We weren't very particular at first. Any little square of ground that we looked at with the idea of possible ownership seemed perfectly lovely to me; anything with a tiny glimpse of horizon, and a place in the back for a garden, was like a little piece of heaven. We were both awfully easily pleased the first month. There were so many pretty places to build on, we simply didn't know which one to choose. Then one day the agent sent us up to look at some land that had just been put on the market at sixty cents a foot. Of course it was more than we could pay, and we went to inspect it simply out of idle curiosity. The result was that the next day among that whole townful of open spaces and green fields, there was only one solitary spot that Will and I wanted for our own. You see after we had once climbed up on to that expensive little hilltop and looked off and seen the view—a round bowl of a lake with a clump of pines beside it, and beyond, a hill with a long ribbon of road leading up to a real New England white farmhouse with a splash of red barn beside it, we couldn't think kindly of any other spot in town. After we had sat down on the stone wall that ran right square through the back of the lot, and watched a glorious sunset reflected in the lake below, Will said, "By Jove, we'll have this!" There were six old apple-trees on the lot, a wild cherry and a dear little waif of a pine-tree. Will and I made a solemn vow to each other that we would build a cheap house, and get along a while longer with one maid for the sake of that lovely sunset every night when we ate supper. I said I'd as soon live in a lean-to. Will said we'd live just where we were for another year until we could afford to put up even a lean-to. We bought the darling of our hearts seven days later. It used up over two-thirds of our fourteen-thousand-dollar house fund.

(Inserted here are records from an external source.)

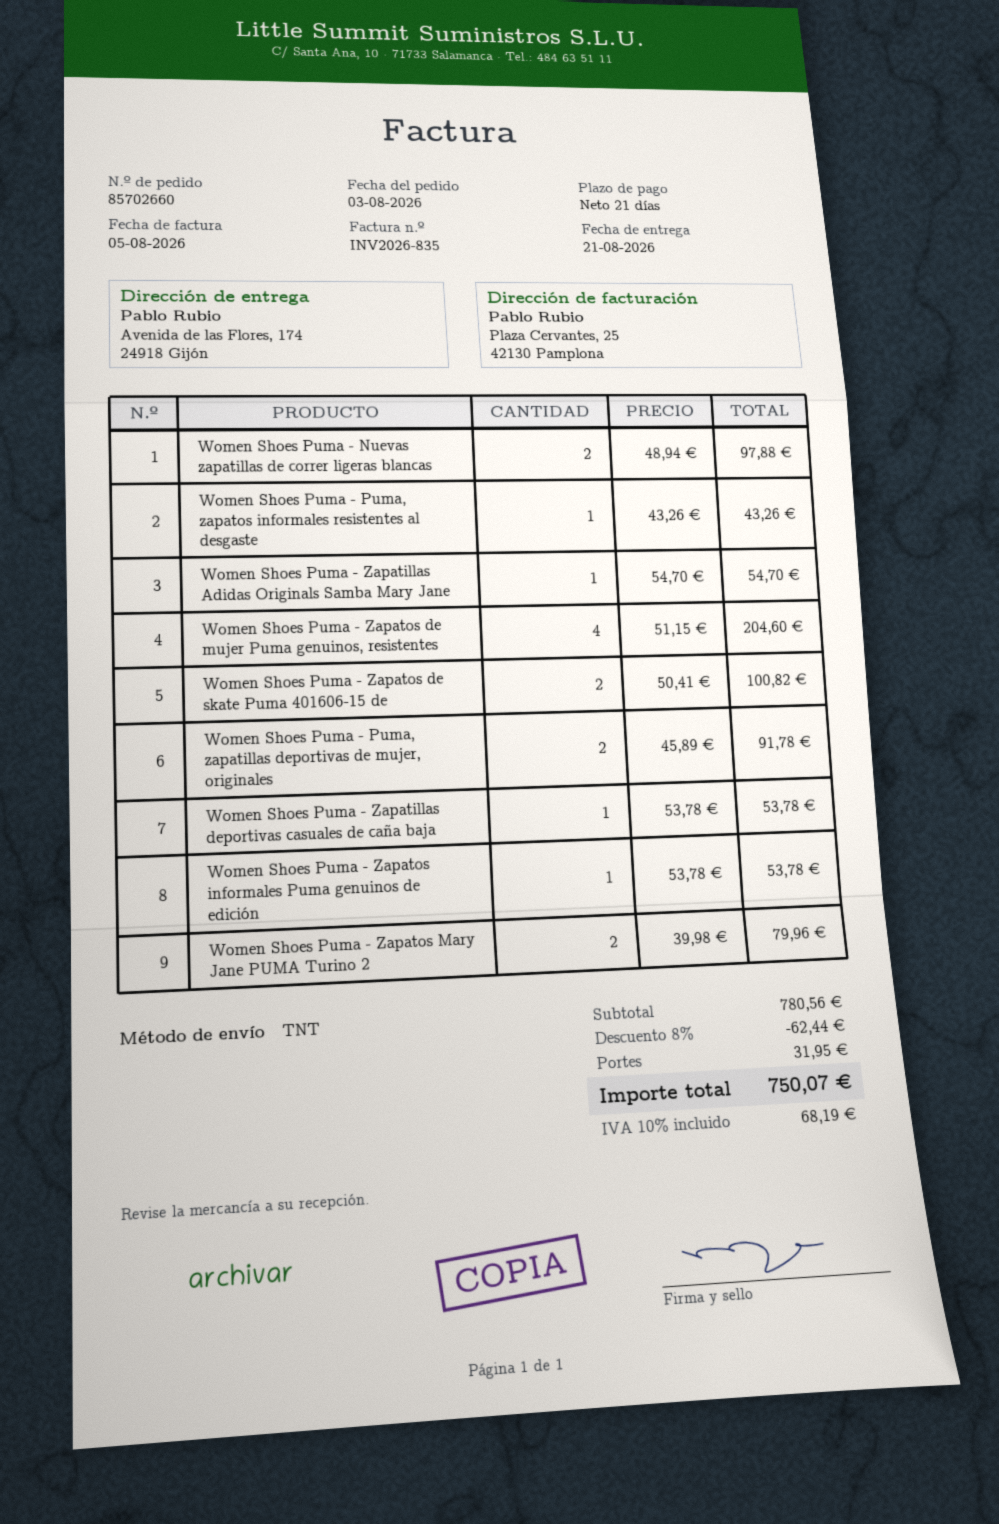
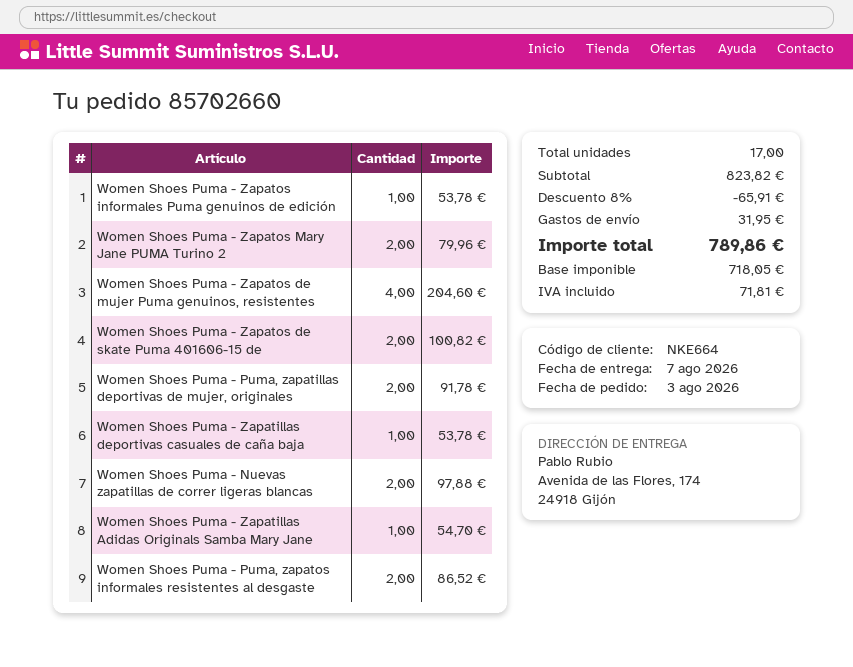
delivery date: 2026-08-21 -> 2026-08-07
Women Shoes Puma - Puma, zapatos informales resistentes al desgaste: 1 for 43.26 -> 2 for 86.52
subtotal: 780.56 -> 823.82
discount: 8% = 62.44 -> 8% = 65.91
tax: 68.19 -> 71.81
total: 750.07 -> 789.86

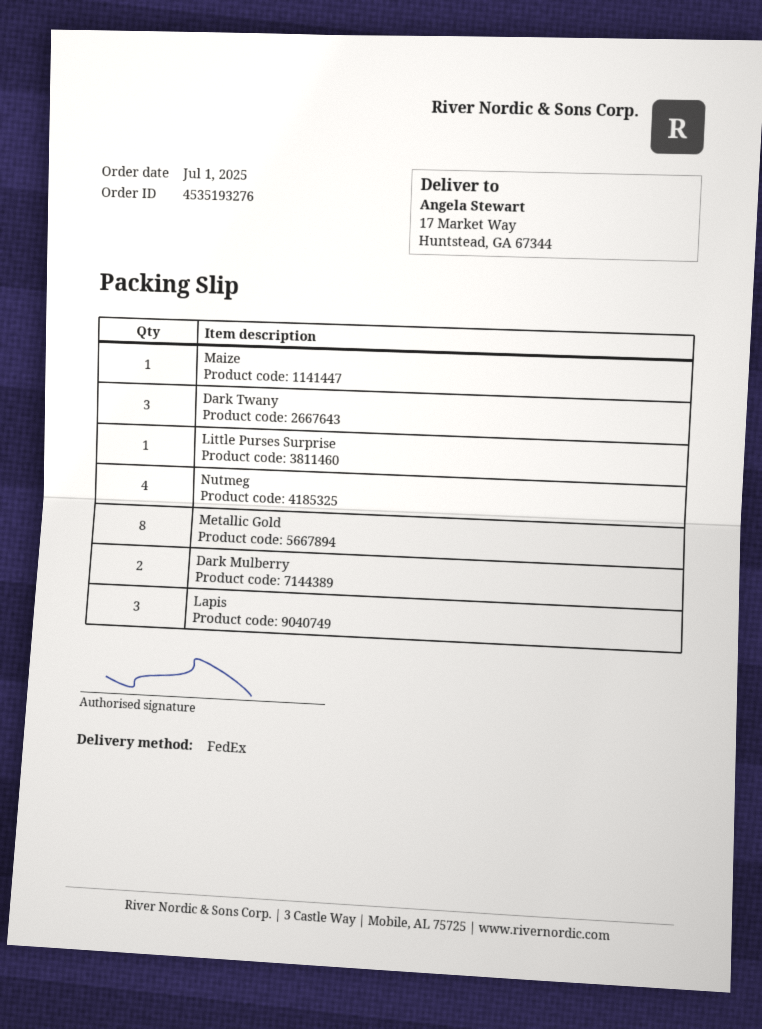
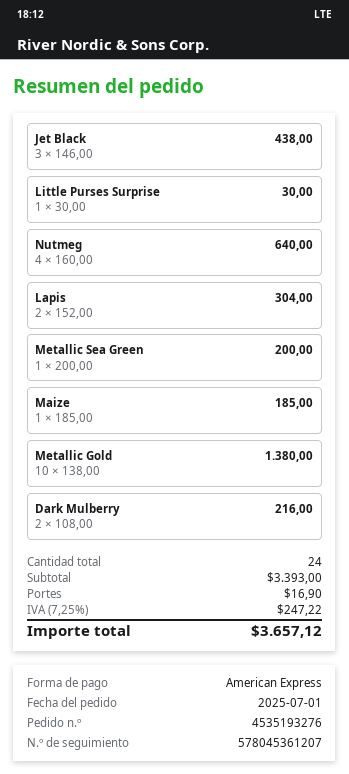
Dark Twany: 3 -> none
Metallic Gold: 8 -> 10
Lapis: 3 -> 2
Jet Black: none -> 3
Metallic Sea Green: none -> 1

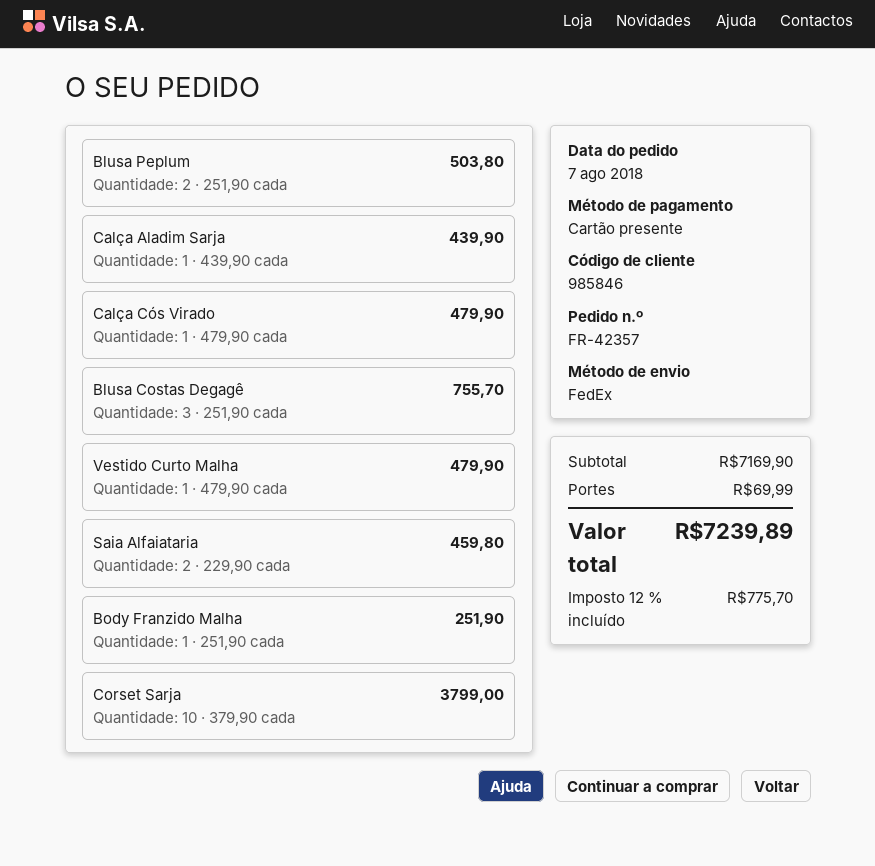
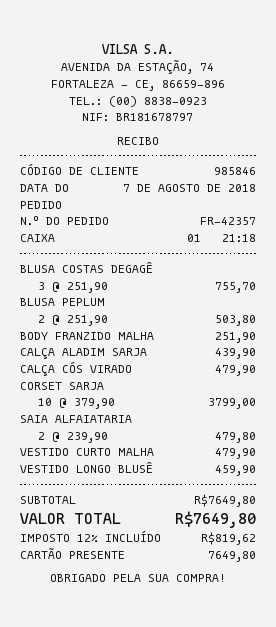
Saia Alfaiataria: 2 x 229.90 = 459.80 -> 2 x 239.90 = 479.80
VESTIDO LONGO BLUSÊ: none -> 1 x 459.90 = 459.90
subtotal: 7169.90 -> 7649.80
shipping: 69.99 -> none
tax: 12% = 775.70 -> 12% = 819.62
total: 7239.89 -> 7649.80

We ate picnic suppers on our stone wall, and winter-times drank hot coffee there boiled over a tiny bon-fire built in the rocks, for three solid years before we began to dig the cellar of our lean-to. I had hollyhocks and a whole row of Canterbury-bells flowering in our garden for two springs before there was a door and some steps to lead out to it. It's all very well to vow you'll build a cheap house, but it's another thing to do it. Of course we had to have plumbing and heat; electric light fixtures seemed a necessity too, as well as a few doors here and there.